Work instruction >> Each line in the entries below that holds the string "aplicativo" is to be listed.

Information supplied >>

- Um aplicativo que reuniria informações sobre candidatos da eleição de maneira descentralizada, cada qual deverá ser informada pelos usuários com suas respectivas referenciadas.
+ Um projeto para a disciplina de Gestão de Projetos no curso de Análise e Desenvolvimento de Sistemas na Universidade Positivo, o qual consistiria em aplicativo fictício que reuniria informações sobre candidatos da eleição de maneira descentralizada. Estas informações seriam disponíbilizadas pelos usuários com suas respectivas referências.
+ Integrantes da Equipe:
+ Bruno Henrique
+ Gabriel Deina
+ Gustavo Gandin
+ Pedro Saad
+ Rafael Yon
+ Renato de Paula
...
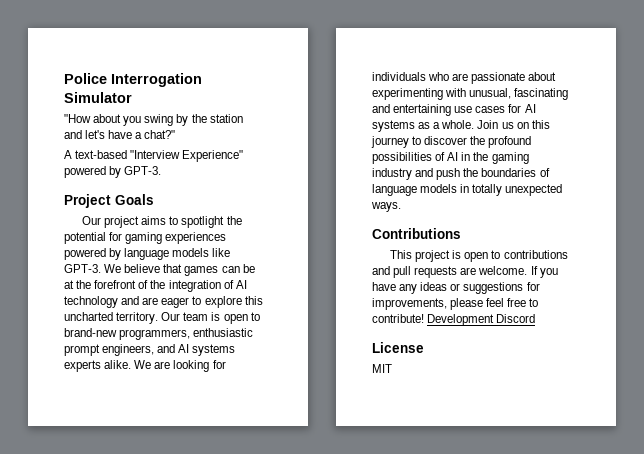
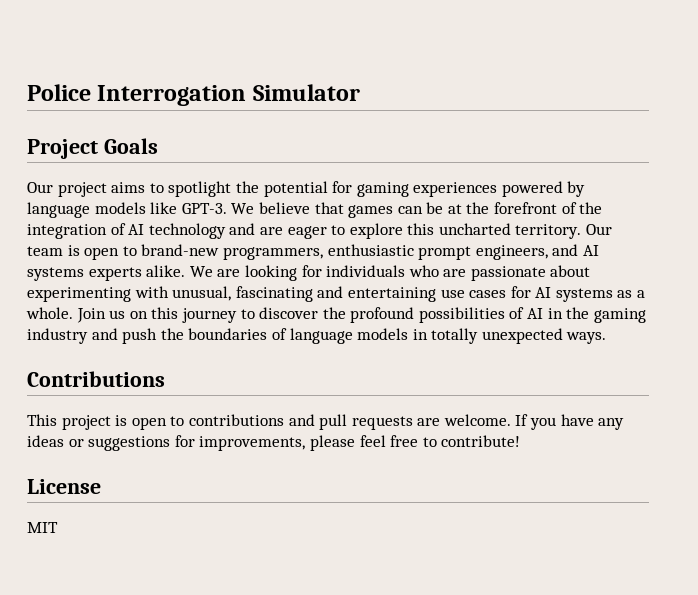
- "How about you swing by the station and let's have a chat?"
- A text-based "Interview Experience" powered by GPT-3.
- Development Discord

Your response >>
- Um aplicativo que reuniria informações sobre candidatos da eleição de maneira descentralizada, cada qual deverá ser informada pelos usuários com suas respectivas referenciadas.
+ Um projeto para a disciplina de Gestão de Projetos no curso de Análise e Desenvolvimento de Sistemas na Universidade Positivo, o qual consistiria em aplicativo fictício que reuniria informações sobre candidatos da eleição de maneira descentralizada. Estas informações seriam disponíbilizadas pelos usuários com suas respectivas referências.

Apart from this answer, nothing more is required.